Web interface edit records
+===+

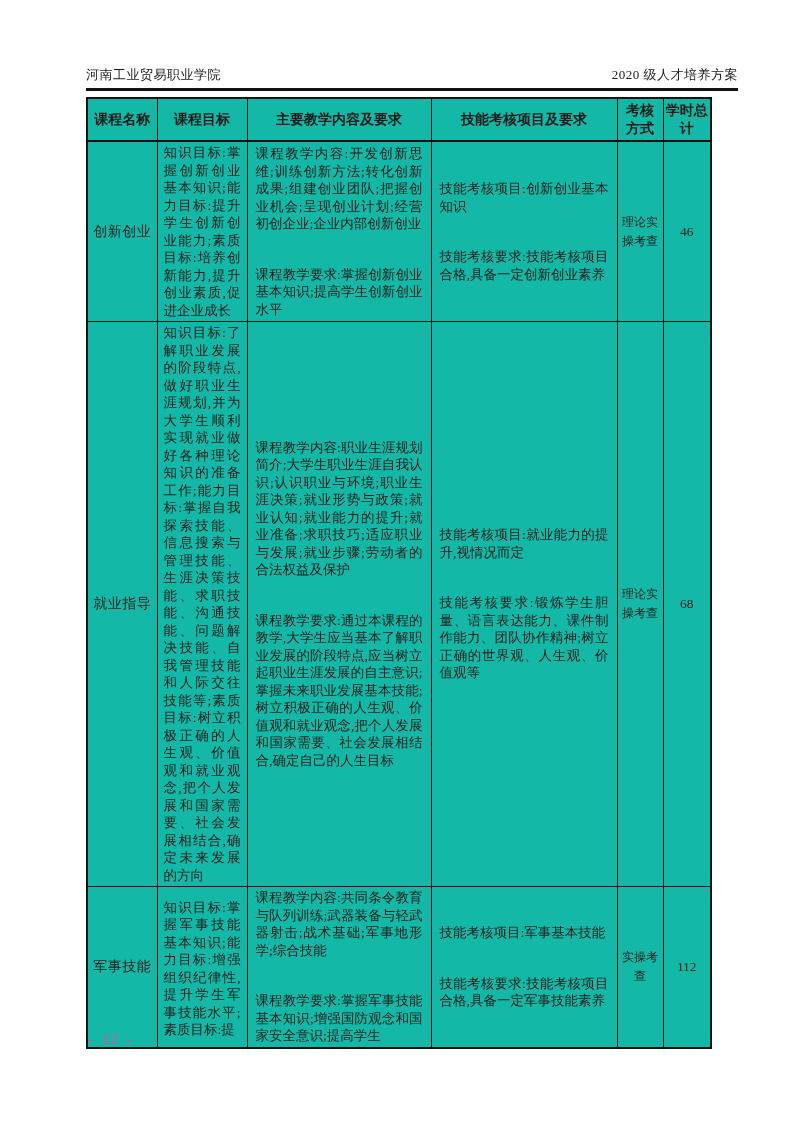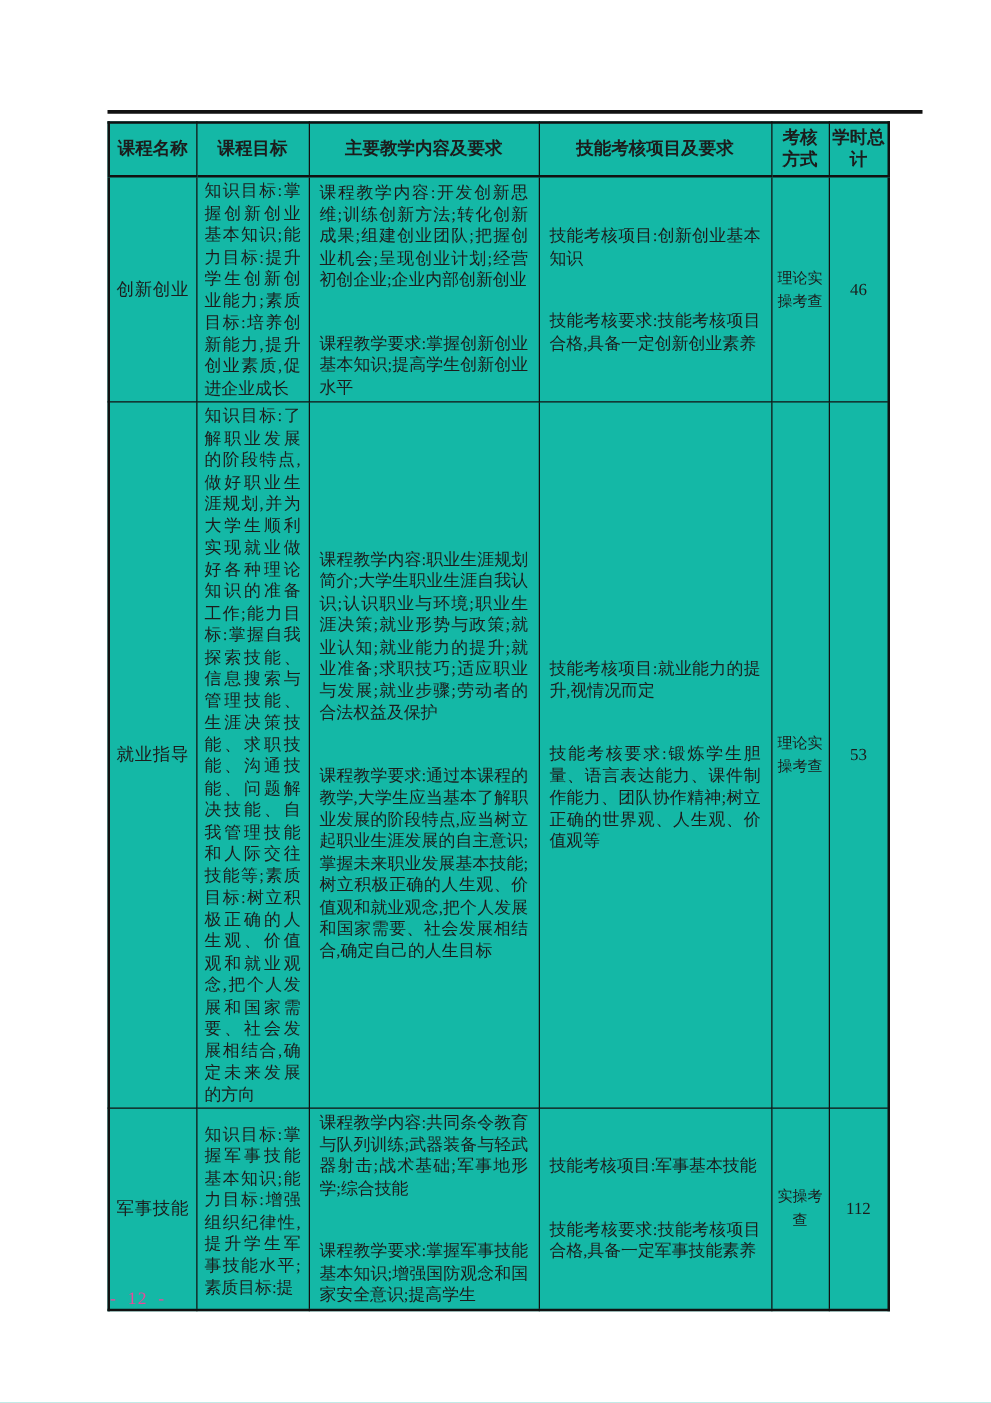--- a/index.html
+++ b/index.html
@@ -75,6 +75,10 @@
 
 <div class="sheet">
 
+  <div class="doc-header">
+    <span>河南工业贸易职业学院</span>
+    <span>2020 级人才培养方案</span>
+  </div>
   <div class="header-rule"></div>
 
   <table class="course-table">

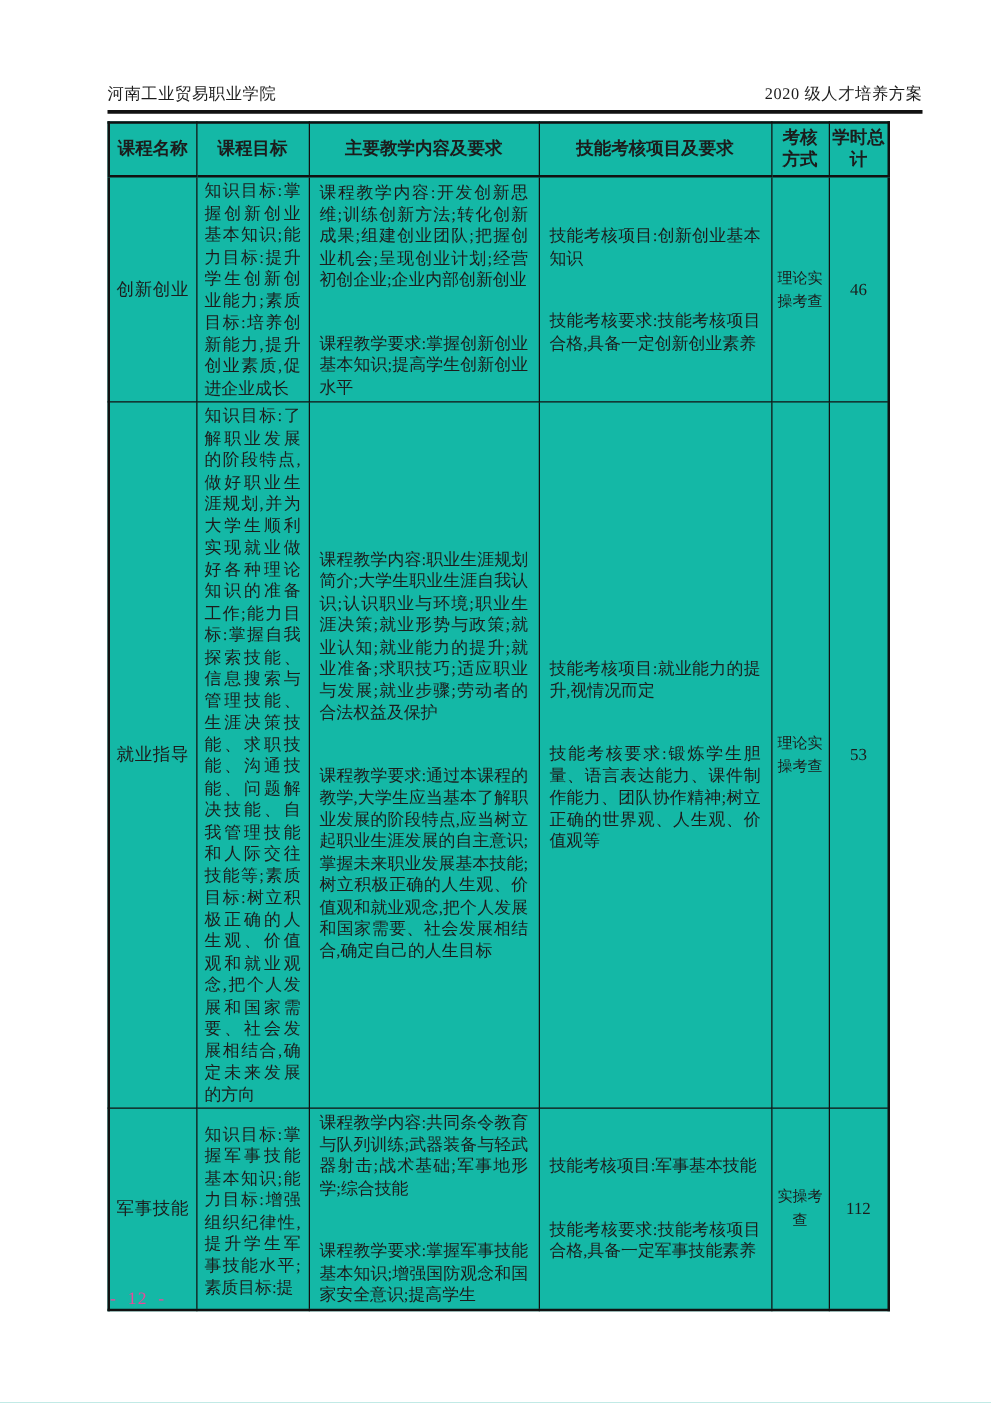--- a/index.html
+++ b/index.html
@@ -156,7 +156,7 @@
           <div class="txt method">理论实操考查</div>
         </td>
         <td class="c-hours">
-          <div class="txt hours">53</div>
+          <div class="txt hours">68</div>
         </td>
       </tr>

+===+

• What you have to do: Wherever the string "hours" appears in the data above, report the whole line.

• Result of the exercise:
         <td class="c-hours">
-          <div class="txt hours">53</div>
+          <div class="txt hours">68</div>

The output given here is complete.